Stored entries:
--------------------------------------------------

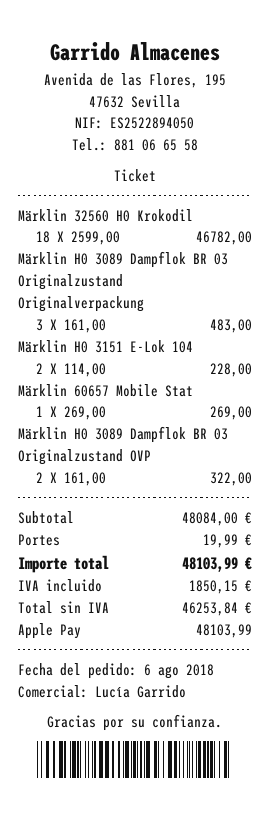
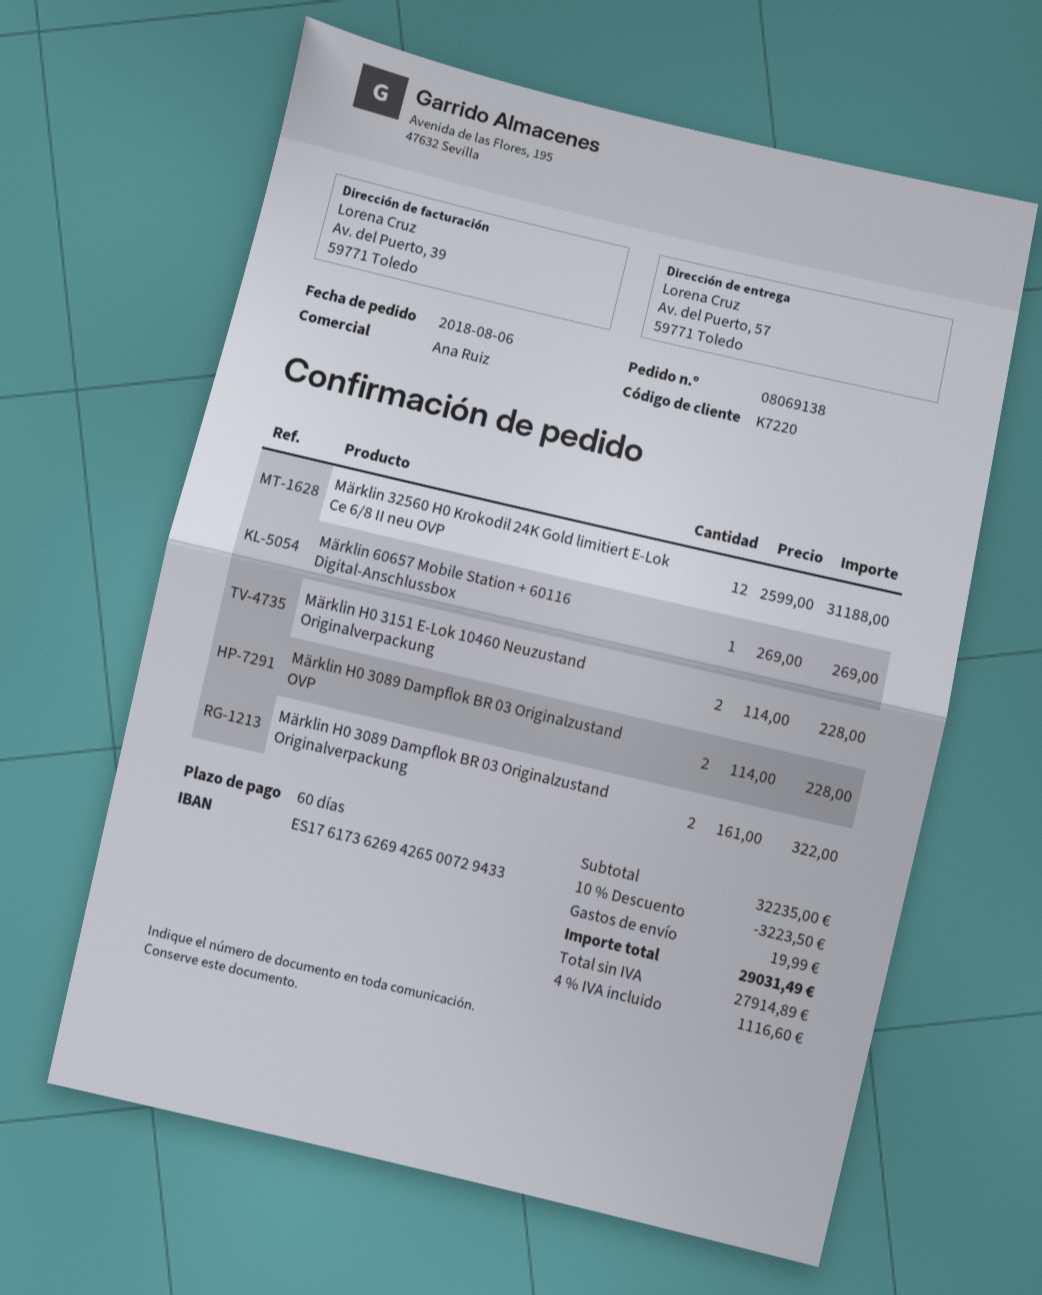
sales rep: Lucía Garrido -> Ana Ruiz
Märklin 32560 H0 Krokodil: 18 x 2599.00 = 46782.00 -> 12 x 2599.00 = 31188.00
Märklin H0 3089 Dampflok BR 03 Originalzustand Originalverpackung: 3 x 161.00 = 483.00 -> 2 x 161.00 = 322.00
Märklin H0 3089 Dampflok BR 03 Originalzustand OVP: 2 x 161.00 = 322.00 -> 2 x 114.00 = 228.00
subtotal: 48084.00 -> 32235.00
discount: none -> 10% = 3223.50
net: 46253.84 -> 27914.89
tax: 1850.15 -> 1116.60
total: 48103.99 -> 29031.49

--------------------------------------------------

What is expected:
Return the records word for word, leaving every picture out of the copy.

Reply:
sales rep: Lucía Garrido -> Ana Ruiz
Märklin 32560 H0 Krokodil: 18 x 2599.00 = 46782.00 -> 12 x 2599.00 = 31188.00
Märklin H0 3089 Dampflok BR 03 Originalzustand Originalverpackung: 3 x 161.00 = 483.00 -> 2 x 161.00 = 322.00
Märklin H0 3089 Dampflok BR 03 Originalzustand OVP: 2 x 161.00 = 322.00 -> 2 x 114.00 = 228.00
subtotal: 48084.00 -> 32235.00
discount: none -> 10% = 3223.50
net: 46253.84 -> 27914.89
tax: 1850.15 -> 1116.60
total: 48103.99 -> 29031.49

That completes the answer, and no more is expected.